Back Squats on the clock for sets of 4 first. Then into some Clean doubles looking to get some work in over 80%, work on a high pull and catch, before going to the Racks for Jerk triples, controlling the eccentric lowering phase, and working on stretching and pressing into the bar. Conditioning we have some lateral bounds, single leg and using a weight, before Side Bends for the trunk and core, and Pancake Stretch for the adductors.
Snatch Balance first working up to PB Snatch weight to get confident and stable with that bottom position. Snatch from Mid-Thigh will be a fun challenge over a variety of rep ranges, work on getting plenty of length into the pull and reaching peak acceleration through the hips. Heavy Snatch Pulls to Knee will let us work on our speed and engagement from the floor and holding that position at the knee, then into Power Pulls to keep that shape and acceleration going up into a high position in the Pull. Then we look for a 5RM Military Press for overhead conditioning, before Bent Rows and Helicopters for our back and shoulders.
Back Squats first, working sets of 8 Reps on the clock, then a great complex of Muscular Snatch working on a powerful turnover and catching with straight legs, then into Press Behind Neck in Deep Squat to work our mobility in a deep position. Then Snatch Triples getting some volume in at a decent weight, work on consistency of energy in the pull and high catch before sitting it down with balance. Boxed Good Mornings for our hamstrings and glutes, then Push Press Behind Neck (Snatch Grip) and Back extensions using a plate or bar with a pause at the top.

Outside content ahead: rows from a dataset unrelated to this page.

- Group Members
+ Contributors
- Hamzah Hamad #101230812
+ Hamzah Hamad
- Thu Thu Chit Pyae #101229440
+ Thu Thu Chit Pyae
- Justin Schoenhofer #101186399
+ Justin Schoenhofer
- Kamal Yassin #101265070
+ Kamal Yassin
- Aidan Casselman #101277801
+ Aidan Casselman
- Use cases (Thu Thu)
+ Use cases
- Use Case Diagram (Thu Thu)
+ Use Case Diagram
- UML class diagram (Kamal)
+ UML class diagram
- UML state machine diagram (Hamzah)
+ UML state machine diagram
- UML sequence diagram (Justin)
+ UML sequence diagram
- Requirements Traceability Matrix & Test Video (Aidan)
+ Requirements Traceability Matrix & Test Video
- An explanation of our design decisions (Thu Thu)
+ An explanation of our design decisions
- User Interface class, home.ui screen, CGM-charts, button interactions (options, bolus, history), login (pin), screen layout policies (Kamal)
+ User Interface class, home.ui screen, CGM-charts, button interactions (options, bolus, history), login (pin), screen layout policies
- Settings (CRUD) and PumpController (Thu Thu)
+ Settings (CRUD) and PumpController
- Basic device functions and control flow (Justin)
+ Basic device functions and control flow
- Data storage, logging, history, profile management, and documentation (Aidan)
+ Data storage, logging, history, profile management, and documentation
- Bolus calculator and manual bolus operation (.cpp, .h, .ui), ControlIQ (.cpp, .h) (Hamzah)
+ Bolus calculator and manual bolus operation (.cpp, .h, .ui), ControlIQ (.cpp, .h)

First up a great exercise to get us lengthening and working our strength and timing through challenging parts of both movements with Power Clean No Dip, and Press Jerk. This is great for helping us to stay in the Pull, and work that timing and connection to the weight as well as confidence staying in the movement. Then Clean from the Hip and Power Jerk lets us build on that, keeping our connection as we dip and still staying long in the Pull before sending the bar straight up and jumping under with our Power Jerk. Then we play with heavy Clean Pulls to Knee for posture, position and speed before going into Power Pulls. Bounding, Vert Jumps and Leg Extensions to finish up.

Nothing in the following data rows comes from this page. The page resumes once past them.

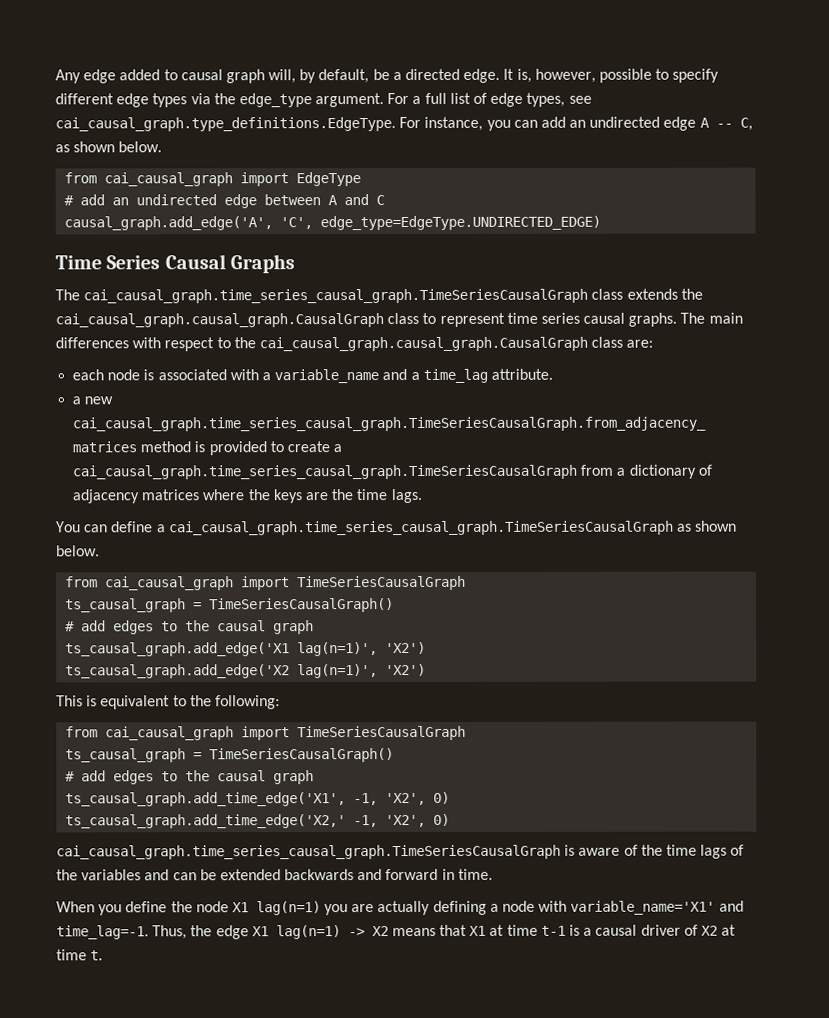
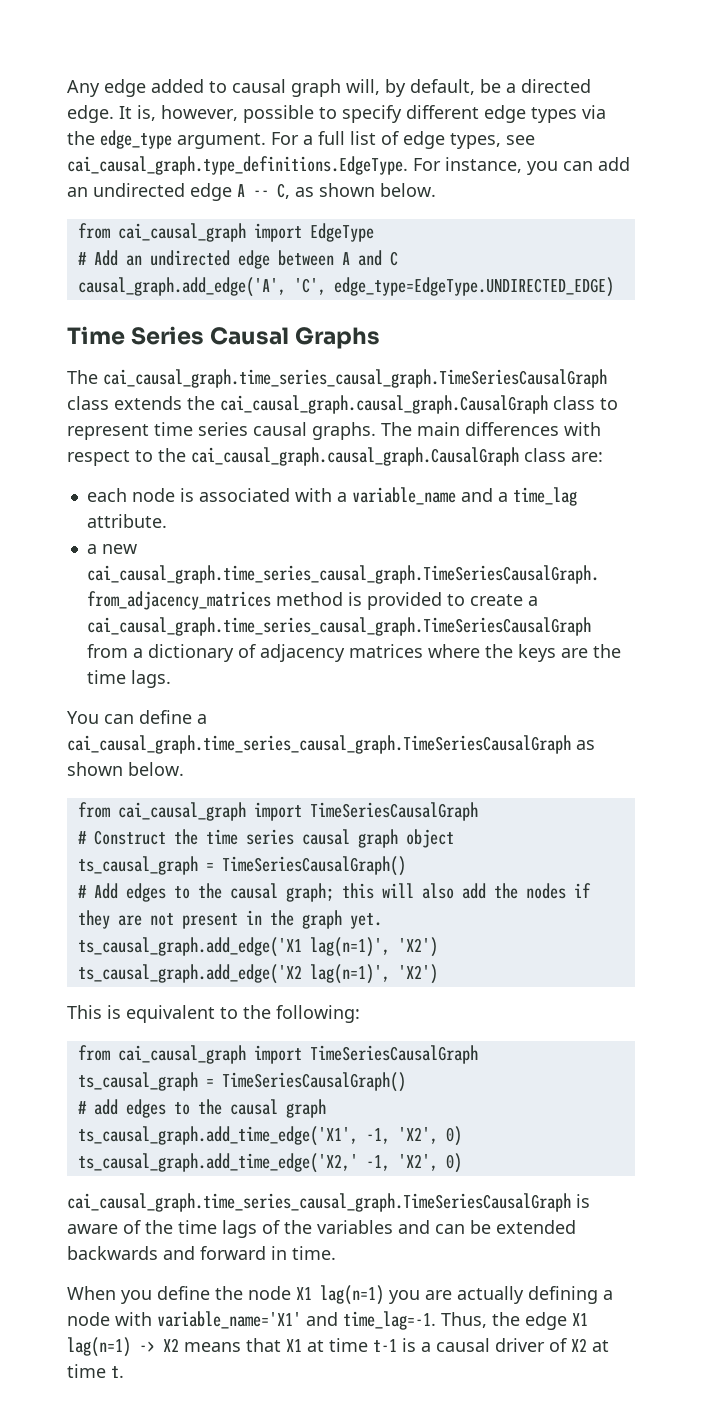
- # add an undirected edge between A and C
+ # Add an undirected edge between A and C
  You can define a cai_causal_graph.time_series_causal_graph.TimeSeriesCausalGraph as shown below.
  from cai_causal_graph import TimeSeriesCausalGraph
+ # Construct the time series causal graph object
  ts_causal_graph = TimeSeriesCausalGraph()
- # add edges to the causal graph
+ # Add edges to the causal graph; this will also add the nodes if they are not present in the graph yet.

Back Squat triples first, then into Muscular Cleans working on a heavy single. Then a great complex of Clean from Hang, Front Squat and Jerk - really looking to get a lot of work in at a high percentage today. We finish up with the Friday favourite LOWA circuit for 10 reps!

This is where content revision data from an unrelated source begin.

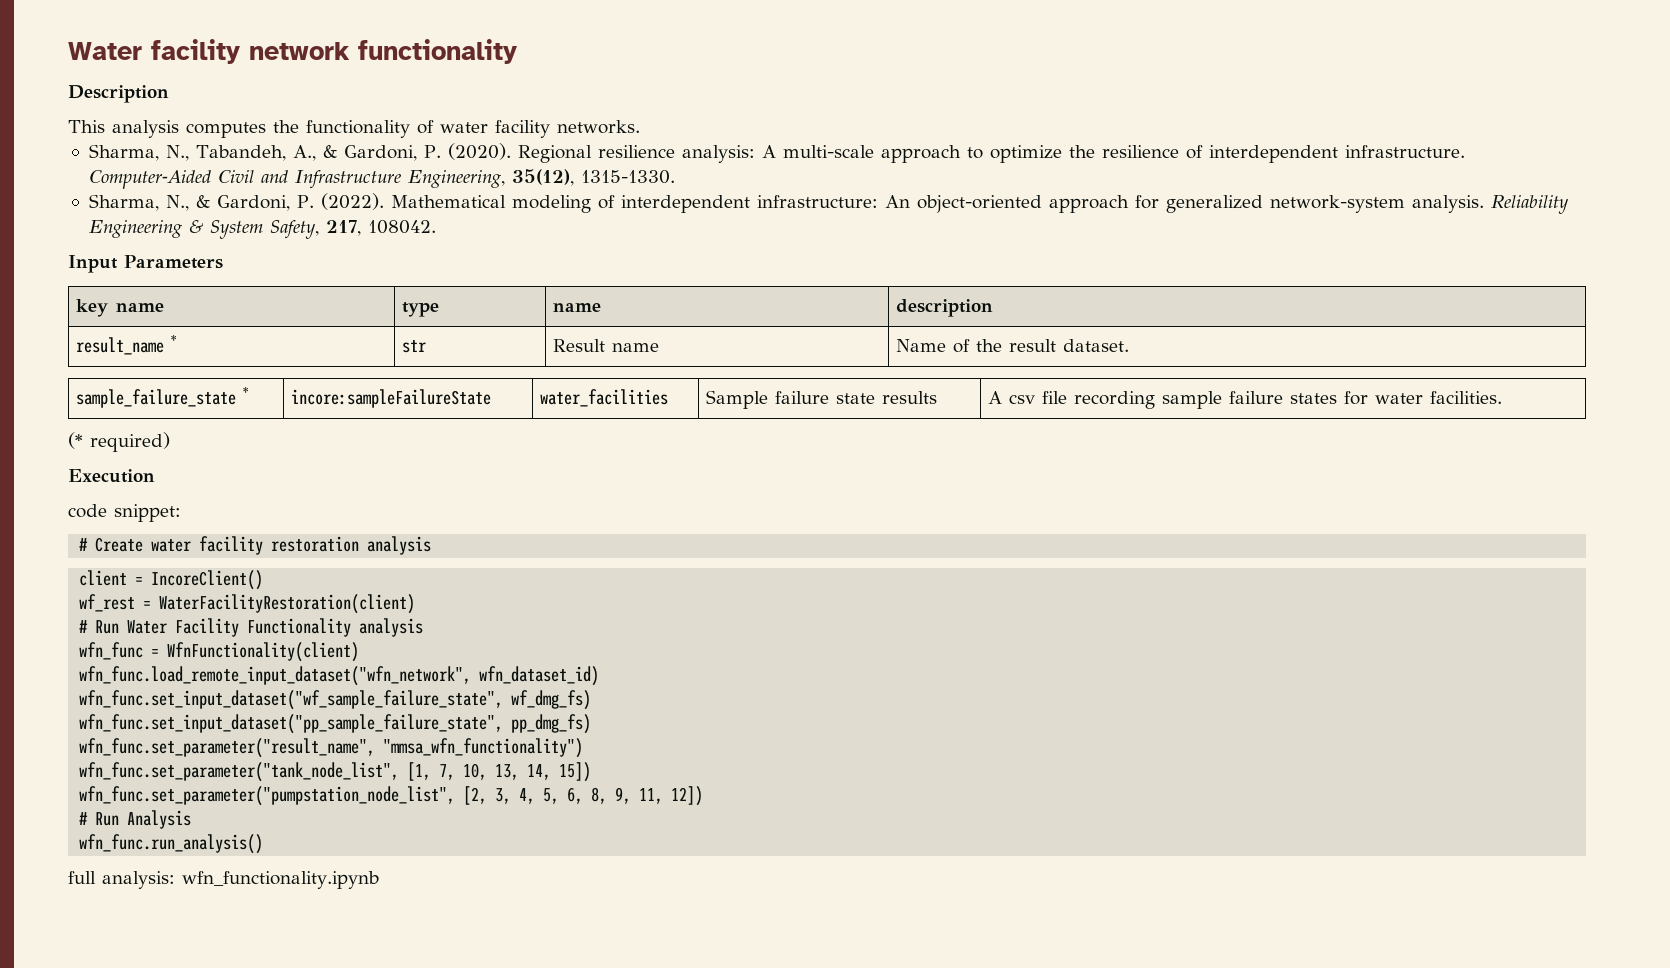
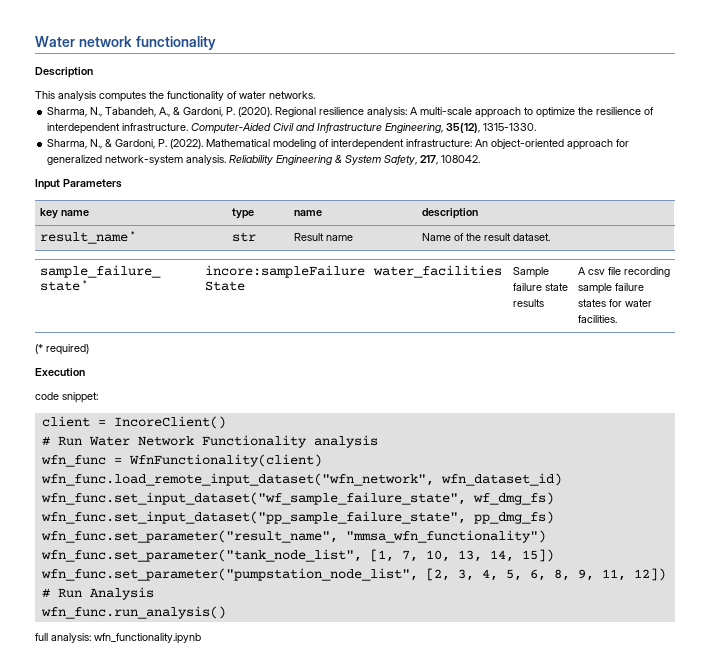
- Water facility network functionality
+ Water network functionality
- This analysis computes the functionality of water facility networks.
+ This analysis computes the functionality of water networks.
- # Create water facility restoration analysis
- wf_rest = WaterFacilityRestoration(client)
- # Run Water Facility Functionality analysis
+ # Run Water Network Functionality analysis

Snatch Power Rows first gets us some volume in working on rowing the bar up high and keeping a solid grip and good elbow position. Power Snatch with No Dip (arms only) lets us condition that upper body movement into our turnover and high catch. Then keep that work going further into Power Snatch with a close high Pull after our leg drive, and catching high. Then we have 20 minutes to play and put the weeks work together with Snatch!